[Web page revision data]
────

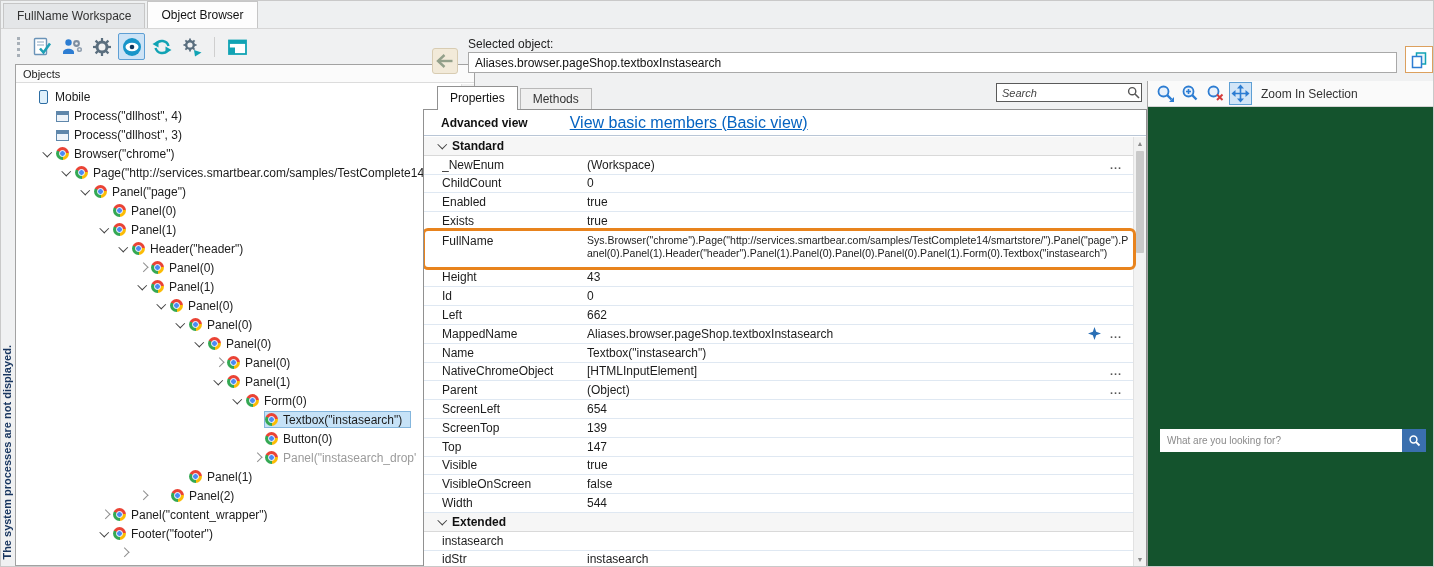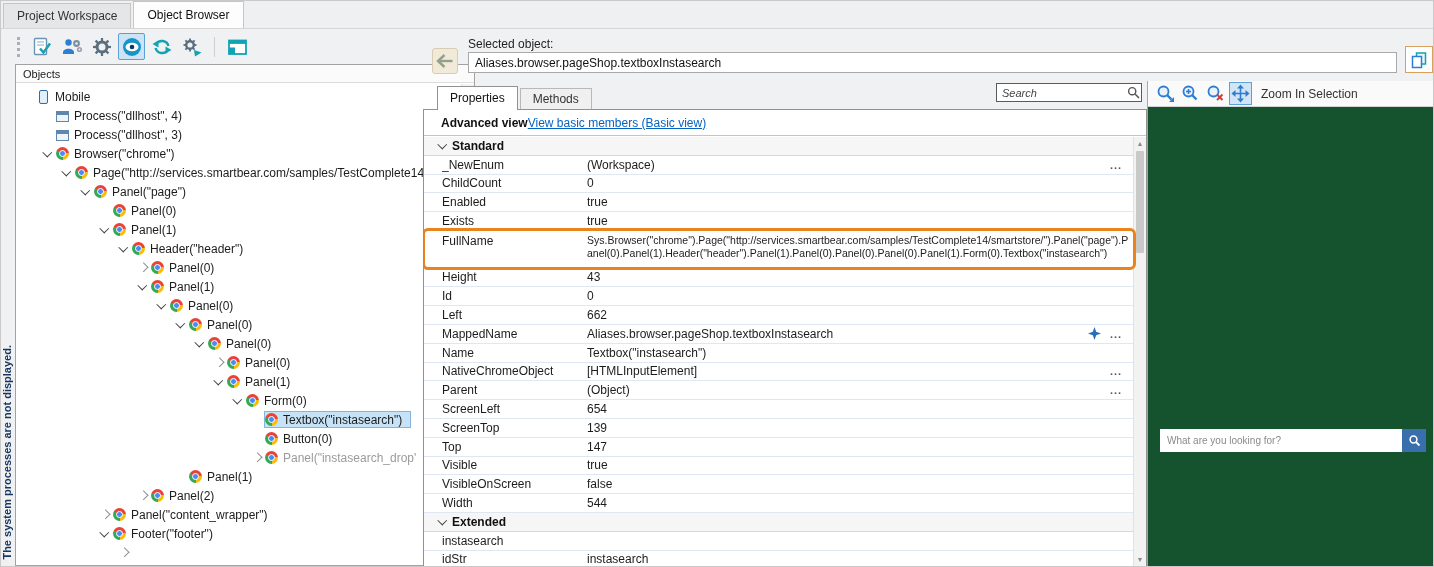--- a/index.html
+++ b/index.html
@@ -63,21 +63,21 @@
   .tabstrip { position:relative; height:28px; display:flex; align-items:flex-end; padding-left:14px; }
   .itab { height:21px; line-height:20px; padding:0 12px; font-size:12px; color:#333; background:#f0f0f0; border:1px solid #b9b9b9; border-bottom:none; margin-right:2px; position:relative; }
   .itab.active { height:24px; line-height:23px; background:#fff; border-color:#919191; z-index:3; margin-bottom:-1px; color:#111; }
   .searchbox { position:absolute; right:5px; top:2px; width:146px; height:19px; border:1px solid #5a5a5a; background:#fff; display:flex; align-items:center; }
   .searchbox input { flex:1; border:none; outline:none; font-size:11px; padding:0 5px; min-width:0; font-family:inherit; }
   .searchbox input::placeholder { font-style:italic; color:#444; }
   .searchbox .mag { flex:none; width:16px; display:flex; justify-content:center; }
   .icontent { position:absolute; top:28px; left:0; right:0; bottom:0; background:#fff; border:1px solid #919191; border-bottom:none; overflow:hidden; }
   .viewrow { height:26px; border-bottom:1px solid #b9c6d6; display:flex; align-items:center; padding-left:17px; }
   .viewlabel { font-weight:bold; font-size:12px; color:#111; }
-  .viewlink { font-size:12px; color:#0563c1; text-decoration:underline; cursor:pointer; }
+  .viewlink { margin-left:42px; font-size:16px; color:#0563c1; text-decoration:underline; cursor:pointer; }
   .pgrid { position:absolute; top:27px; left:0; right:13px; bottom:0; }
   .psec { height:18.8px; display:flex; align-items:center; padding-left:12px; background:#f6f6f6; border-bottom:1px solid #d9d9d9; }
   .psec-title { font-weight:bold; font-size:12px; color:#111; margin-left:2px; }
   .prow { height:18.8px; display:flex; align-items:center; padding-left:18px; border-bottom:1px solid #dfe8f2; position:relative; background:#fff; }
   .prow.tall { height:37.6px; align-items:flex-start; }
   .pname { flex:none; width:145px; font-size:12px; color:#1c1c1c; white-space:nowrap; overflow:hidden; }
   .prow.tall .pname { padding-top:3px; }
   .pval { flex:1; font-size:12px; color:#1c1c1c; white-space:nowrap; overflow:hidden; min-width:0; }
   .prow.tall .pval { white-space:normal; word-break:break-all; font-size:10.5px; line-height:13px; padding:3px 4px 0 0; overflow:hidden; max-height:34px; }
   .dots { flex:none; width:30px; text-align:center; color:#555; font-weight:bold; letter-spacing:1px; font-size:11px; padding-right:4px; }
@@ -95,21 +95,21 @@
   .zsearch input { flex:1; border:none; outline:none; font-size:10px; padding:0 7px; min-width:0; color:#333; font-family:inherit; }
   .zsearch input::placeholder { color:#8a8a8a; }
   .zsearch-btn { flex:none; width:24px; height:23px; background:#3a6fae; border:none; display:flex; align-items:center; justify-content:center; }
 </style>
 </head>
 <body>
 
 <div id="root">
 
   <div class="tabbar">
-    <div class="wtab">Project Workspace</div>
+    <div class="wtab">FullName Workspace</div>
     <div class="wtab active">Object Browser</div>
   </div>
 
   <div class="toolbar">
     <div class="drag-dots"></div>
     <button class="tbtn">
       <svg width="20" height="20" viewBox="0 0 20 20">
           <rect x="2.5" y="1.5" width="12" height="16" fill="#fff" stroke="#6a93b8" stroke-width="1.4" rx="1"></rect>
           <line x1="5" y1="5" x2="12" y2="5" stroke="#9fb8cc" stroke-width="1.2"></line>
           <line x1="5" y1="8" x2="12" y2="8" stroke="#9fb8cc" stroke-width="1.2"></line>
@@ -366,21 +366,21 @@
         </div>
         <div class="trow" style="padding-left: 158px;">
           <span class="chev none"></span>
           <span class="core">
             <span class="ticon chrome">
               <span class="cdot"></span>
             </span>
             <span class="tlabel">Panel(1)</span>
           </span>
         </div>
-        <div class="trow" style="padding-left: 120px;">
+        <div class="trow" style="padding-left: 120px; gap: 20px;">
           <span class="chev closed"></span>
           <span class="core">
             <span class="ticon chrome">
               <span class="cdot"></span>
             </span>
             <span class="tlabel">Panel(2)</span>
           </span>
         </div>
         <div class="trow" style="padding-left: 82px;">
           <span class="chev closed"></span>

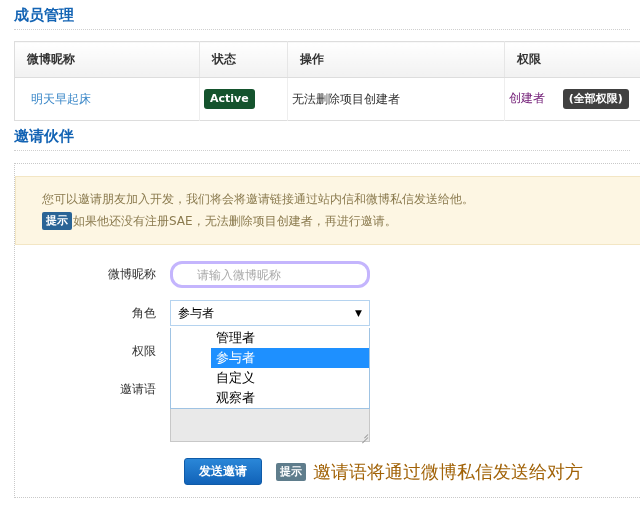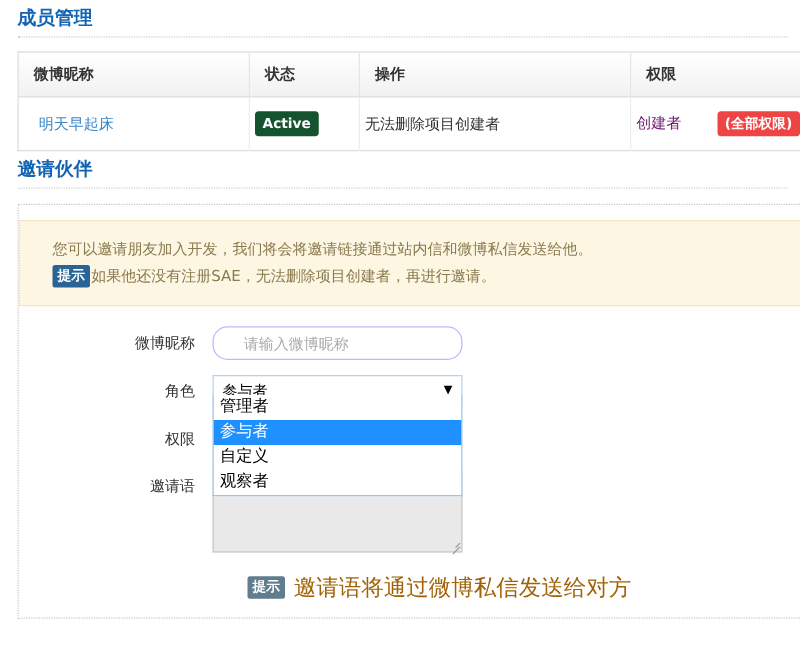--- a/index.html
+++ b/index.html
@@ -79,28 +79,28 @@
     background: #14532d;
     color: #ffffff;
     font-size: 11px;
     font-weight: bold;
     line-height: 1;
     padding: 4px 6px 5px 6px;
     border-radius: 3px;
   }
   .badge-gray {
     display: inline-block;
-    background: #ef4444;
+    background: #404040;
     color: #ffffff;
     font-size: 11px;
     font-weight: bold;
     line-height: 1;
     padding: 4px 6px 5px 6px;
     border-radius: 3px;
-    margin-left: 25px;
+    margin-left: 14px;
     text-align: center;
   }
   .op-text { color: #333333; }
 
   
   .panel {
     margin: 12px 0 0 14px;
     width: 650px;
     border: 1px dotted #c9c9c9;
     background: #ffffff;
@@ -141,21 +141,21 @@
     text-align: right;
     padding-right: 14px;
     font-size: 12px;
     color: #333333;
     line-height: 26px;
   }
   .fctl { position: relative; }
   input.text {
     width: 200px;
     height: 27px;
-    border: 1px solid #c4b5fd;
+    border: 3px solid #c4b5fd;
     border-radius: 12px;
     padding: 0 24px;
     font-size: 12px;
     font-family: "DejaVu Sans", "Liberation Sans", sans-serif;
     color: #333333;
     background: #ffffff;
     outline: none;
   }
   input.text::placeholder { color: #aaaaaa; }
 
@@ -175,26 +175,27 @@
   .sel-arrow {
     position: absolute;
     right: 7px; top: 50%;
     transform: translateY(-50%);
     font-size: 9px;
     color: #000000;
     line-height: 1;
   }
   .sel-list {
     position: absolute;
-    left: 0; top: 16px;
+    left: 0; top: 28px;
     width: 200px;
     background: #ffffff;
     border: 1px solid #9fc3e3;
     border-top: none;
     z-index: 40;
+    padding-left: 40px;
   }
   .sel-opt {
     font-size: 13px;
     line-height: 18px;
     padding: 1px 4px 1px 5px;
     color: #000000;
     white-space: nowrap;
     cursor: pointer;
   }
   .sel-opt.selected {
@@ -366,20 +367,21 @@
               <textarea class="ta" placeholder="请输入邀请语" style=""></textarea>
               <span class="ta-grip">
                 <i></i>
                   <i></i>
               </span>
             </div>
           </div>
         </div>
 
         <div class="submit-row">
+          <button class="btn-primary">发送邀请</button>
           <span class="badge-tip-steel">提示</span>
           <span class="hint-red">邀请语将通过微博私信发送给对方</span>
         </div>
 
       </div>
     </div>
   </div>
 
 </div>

────

THE TASK>
Of the lines in the data, report each one containing the string "placeholder".

SOLUTION TO THE EXERCISE>
   .searchbox input::placeholder { font-style:italic; color:#444; }
   .zsearch input::placeholder { color:#8a8a8a; }
   input.text::placeholder { color: #aaaaaa; }
               <textarea class="ta" placeholder="请输入邀请语" style=""></textarea>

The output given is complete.